<<<<

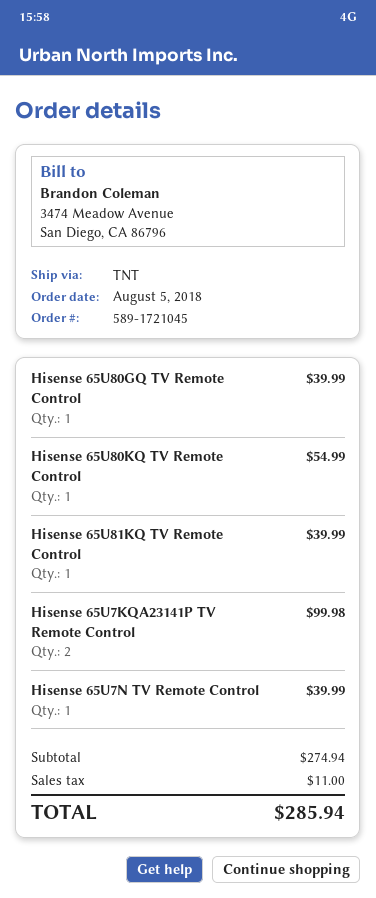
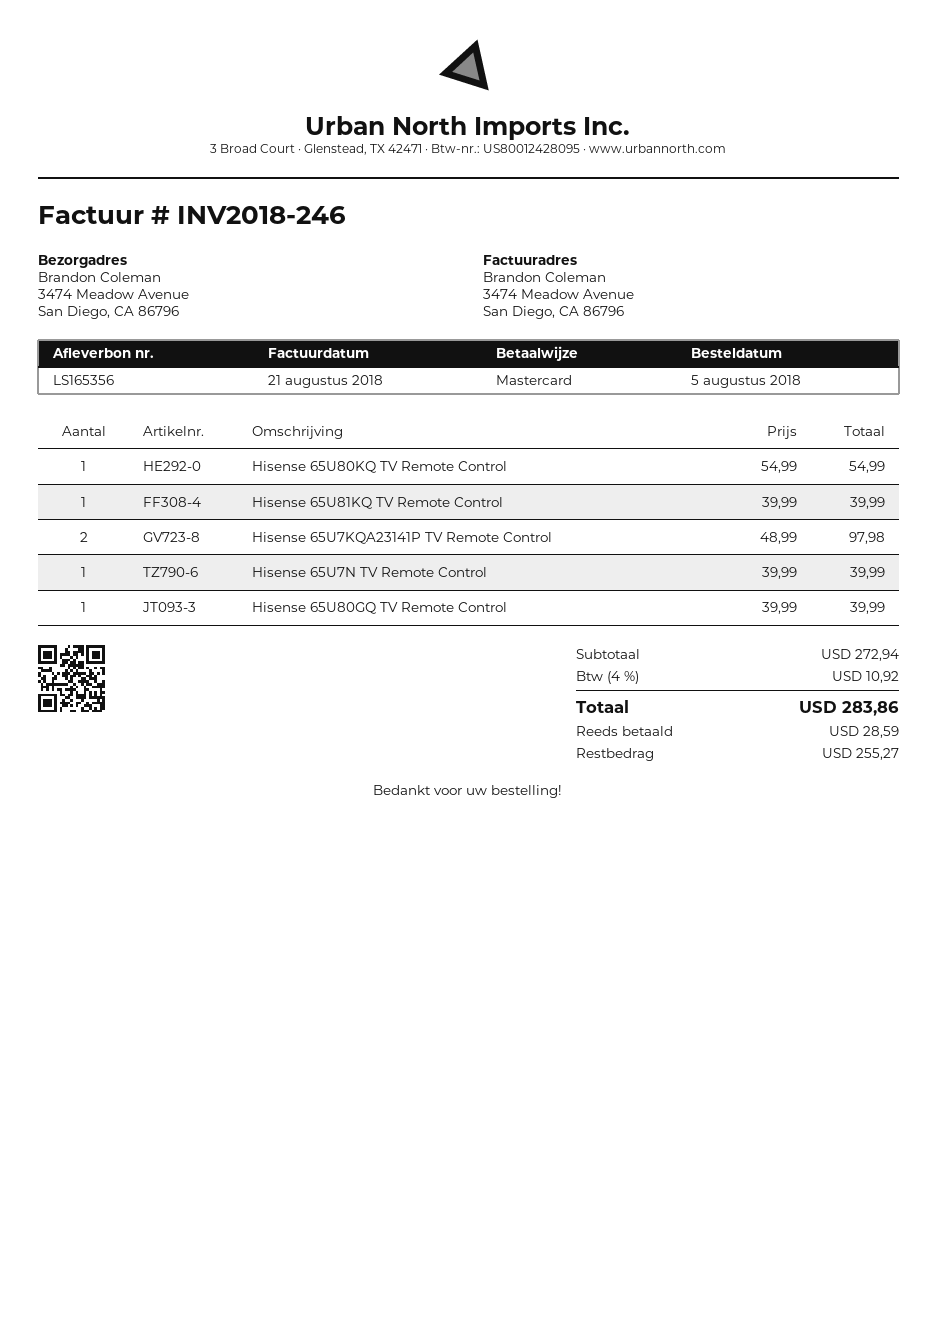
Hisense 65U7KQA23141P TV Remote Control: 2 for 99.98 -> 2 for 97.98
subtotal: 274.94 -> 272.94
tax: 11.00 -> 10.92
total: 285.94 -> 283.86

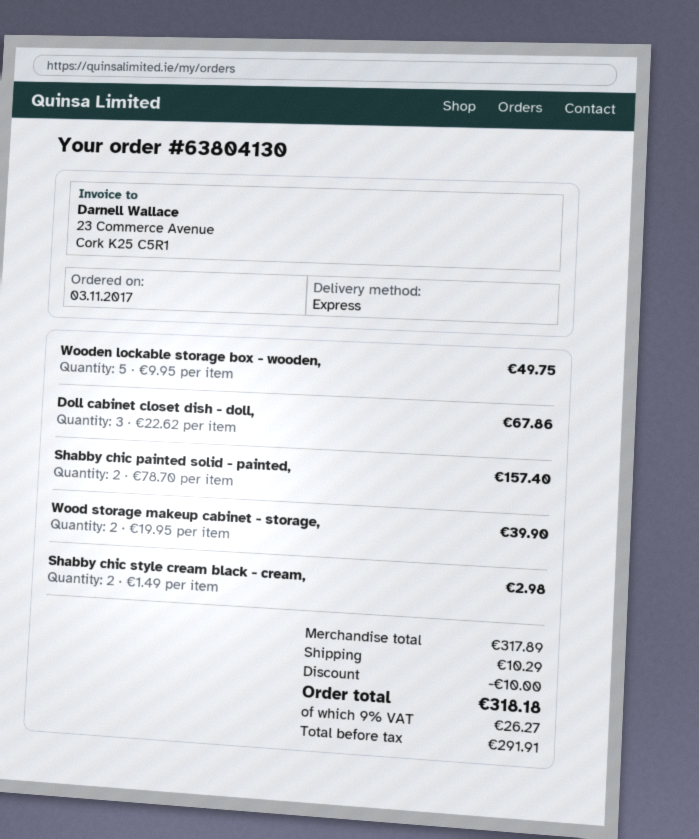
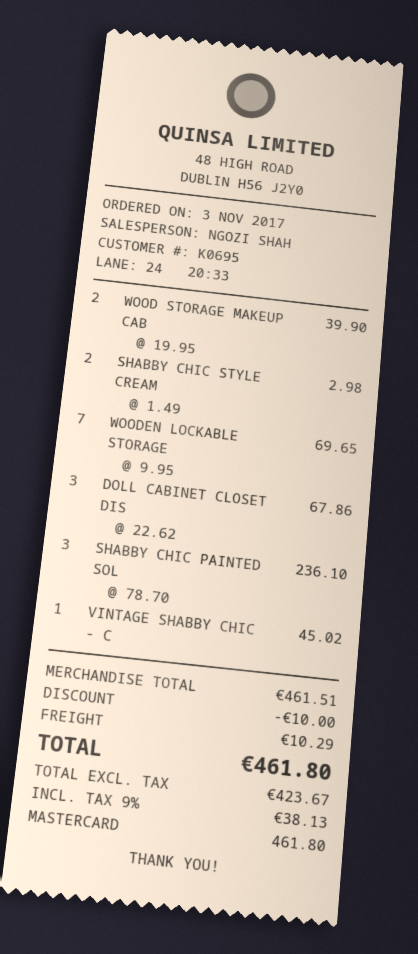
Wooden lockable storage box - wooden,: 5 x 9.95 = 49.75 -> 7 x 9.95 = 69.65
Shabby chic painted solid - painted,: 2 x 78.70 = 157.40 -> 3 x 78.70 = 236.10
VINTAGE SHABBY CHIC - C: none -> 1 x 45.02 = 45.02
subtotal: 317.89 -> 461.51
net: 291.91 -> 423.67
tax: 9% = 26.27 -> 9% = 38.13
total: 318.18 -> 461.80

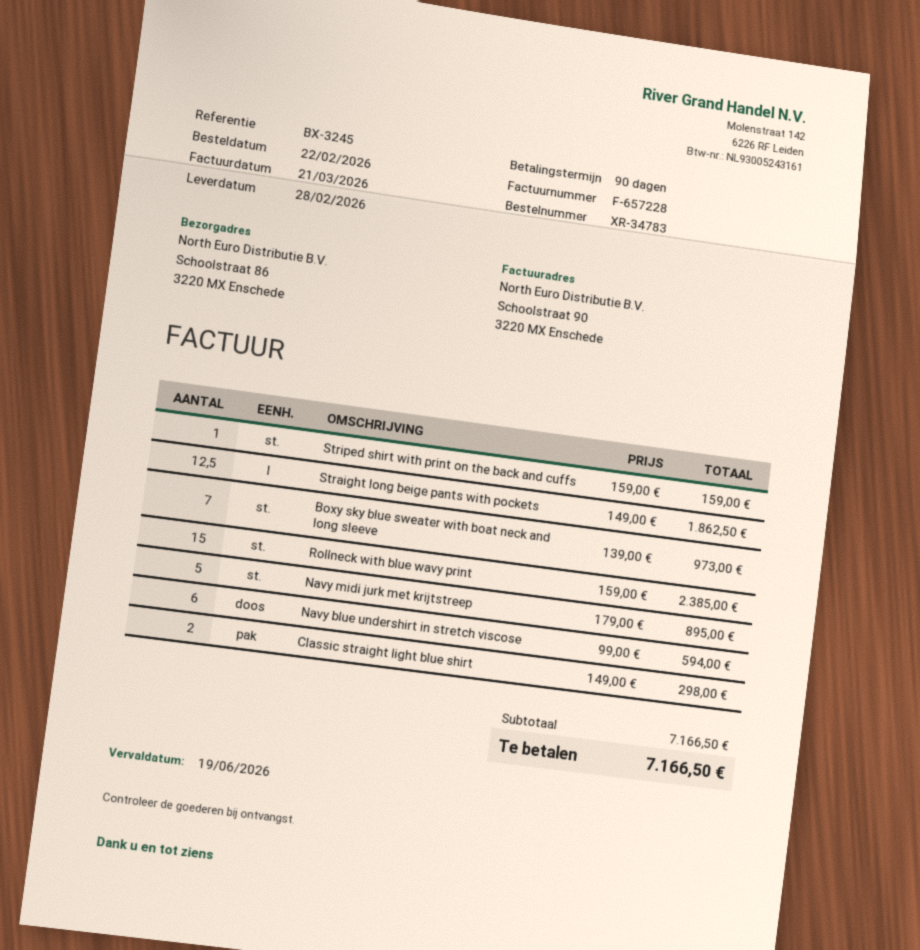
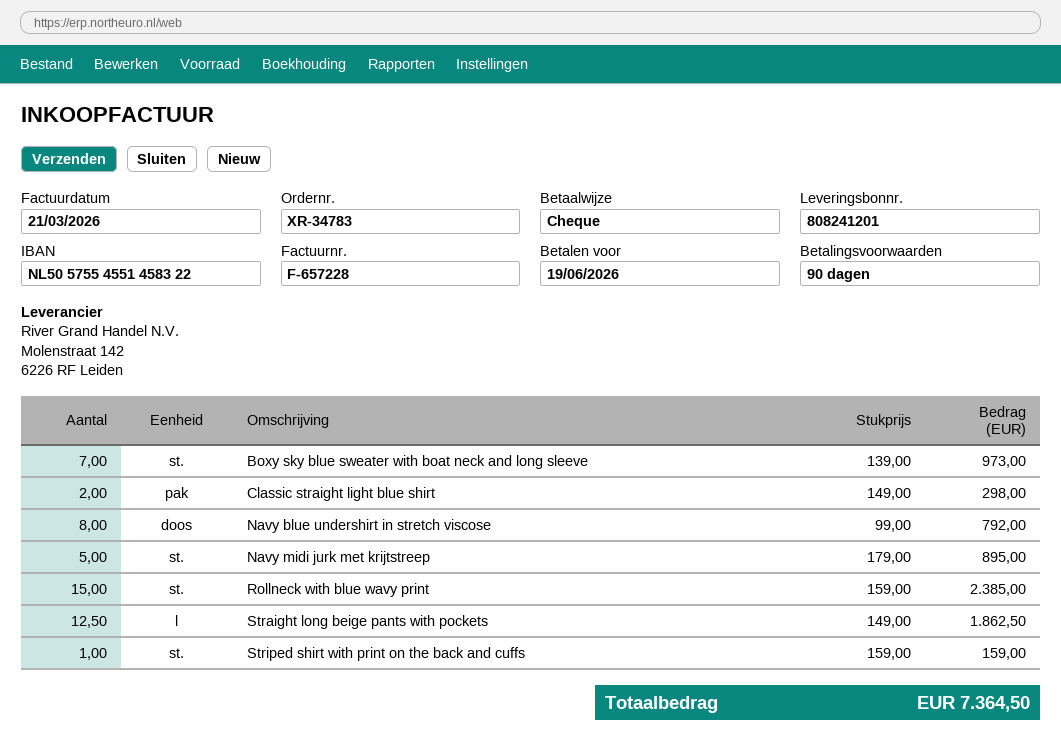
Navy blue undershirt in stretch viscose: 6 x 99.00 = 594.00 -> 8 x 99.00 = 792.00
total: 7166.50 -> 7364.50

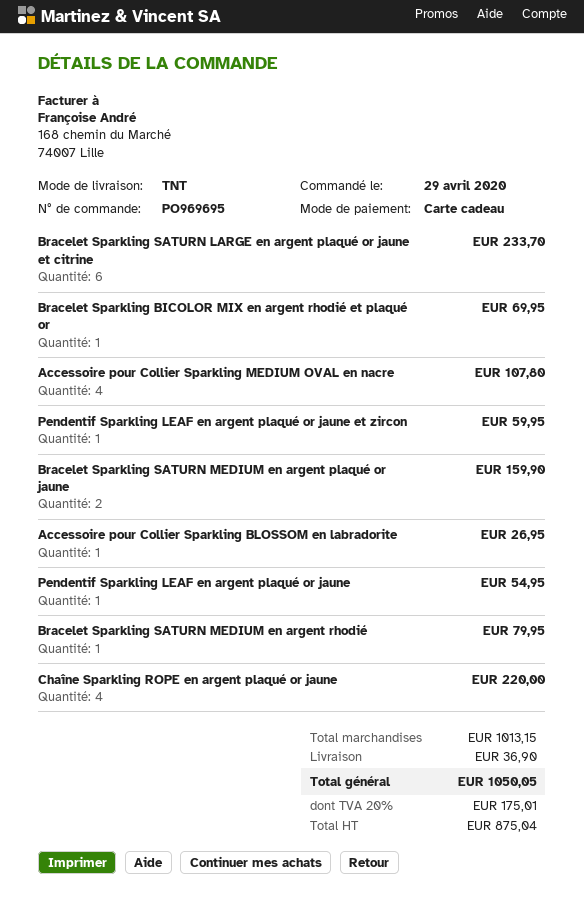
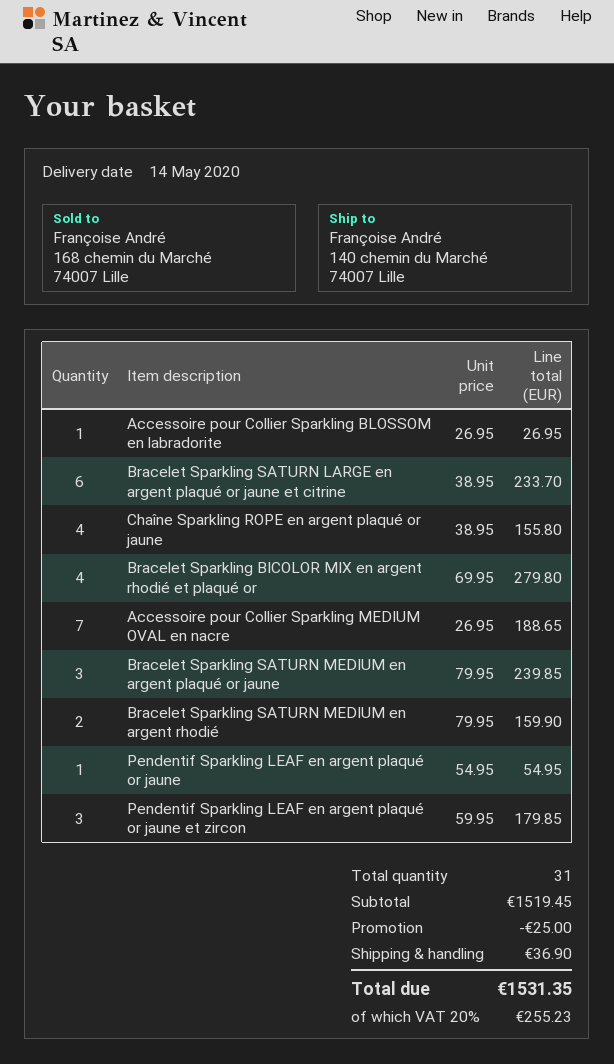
Bracelet Sparkling BICOLOR MIX en argent rhodié et plaqué or: 1 for 69.95 -> 4 for 279.80
Accessoire pour Collier Sparkling MEDIUM OVAL en nacre: 4 for 107.80 -> 7 for 188.65
Pendentif Sparkling LEAF en argent plaqué or jaune et zircon: 1 for 59.95 -> 3 for 179.85
Bracelet Sparkling SATURN MEDIUM en argent plaqué or jaune: 2 for 159.90 -> 3 for 239.85
Bracelet Sparkling SATURN MEDIUM en argent rhodié: 1 for 79.95 -> 2 for 159.90
Chaîne Sparkling ROPE en argent plaqué or jaune: 4 for 220.00 -> 4 for 155.80
subtotal: 1013.15 -> 1519.45
discount: none -> 25.00
tax: 20% = 175.01 -> 20% = 255.23
total: 1050.05 -> 1531.35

>>>>

If a record holds a picture, leave the picture out and print everything else exactly.

Hisense 65U7KQA23141P TV Remote Control: 2 for 99.98 -> 2 for 97.98
subtotal: 274.94 -> 272.94
tax: 11.00 -> 10.92
total: 285.94 -> 283.86

Wooden lockable storage box - wooden,: 5 x 9.95 = 49.75 -> 7 x 9.95 = 69.65
Shabby chic painted solid - painted,: 2 x 78.70 = 157.40 -> 3 x 78.70 = 236.10
VINTAGE SHABBY CHIC - C: none -> 1 x 45.02 = 45.02
subtotal: 317.89 -> 461.51
net: 291.91 -> 423.67
tax: 9% = 26.27 -> 9% = 38.13
total: 318.18 -> 461.80

Navy blue undershirt in stretch viscose: 6 x 99.00 = 594.00 -> 8 x 99.00 = 792.00
total: 7166.50 -> 7364.50

Bracelet Sparkling BICOLOR MIX en argent rhodié et plaqué or: 1 for 69.95 -> 4 for 279.80
Accessoire pour Collier Sparkling MEDIUM OVAL en nacre: 4 for 107.80 -> 7 for 188.65
Pendentif Sparkling LEAF en argent plaqué or jaune et zircon: 1 for 59.95 -> 3 for 179.85
Bracelet Sparkling SATURN MEDIUM en argent plaqué or jaune: 2 for 159.90 -> 3 for 239.85
Bracelet Sparkling SATURN MEDIUM en argent rhodié: 1 for 79.95 -> 2 for 159.90
Chaîne Sparkling ROPE en argent plaqué or jaune: 4 for 220.00 -> 4 for 155.80
subtotal: 1013.15 -> 1519.45
discount: none -> 25.00
tax: 20% = 175.01 -> 20% = 255.23
total: 1050.05 -> 1531.35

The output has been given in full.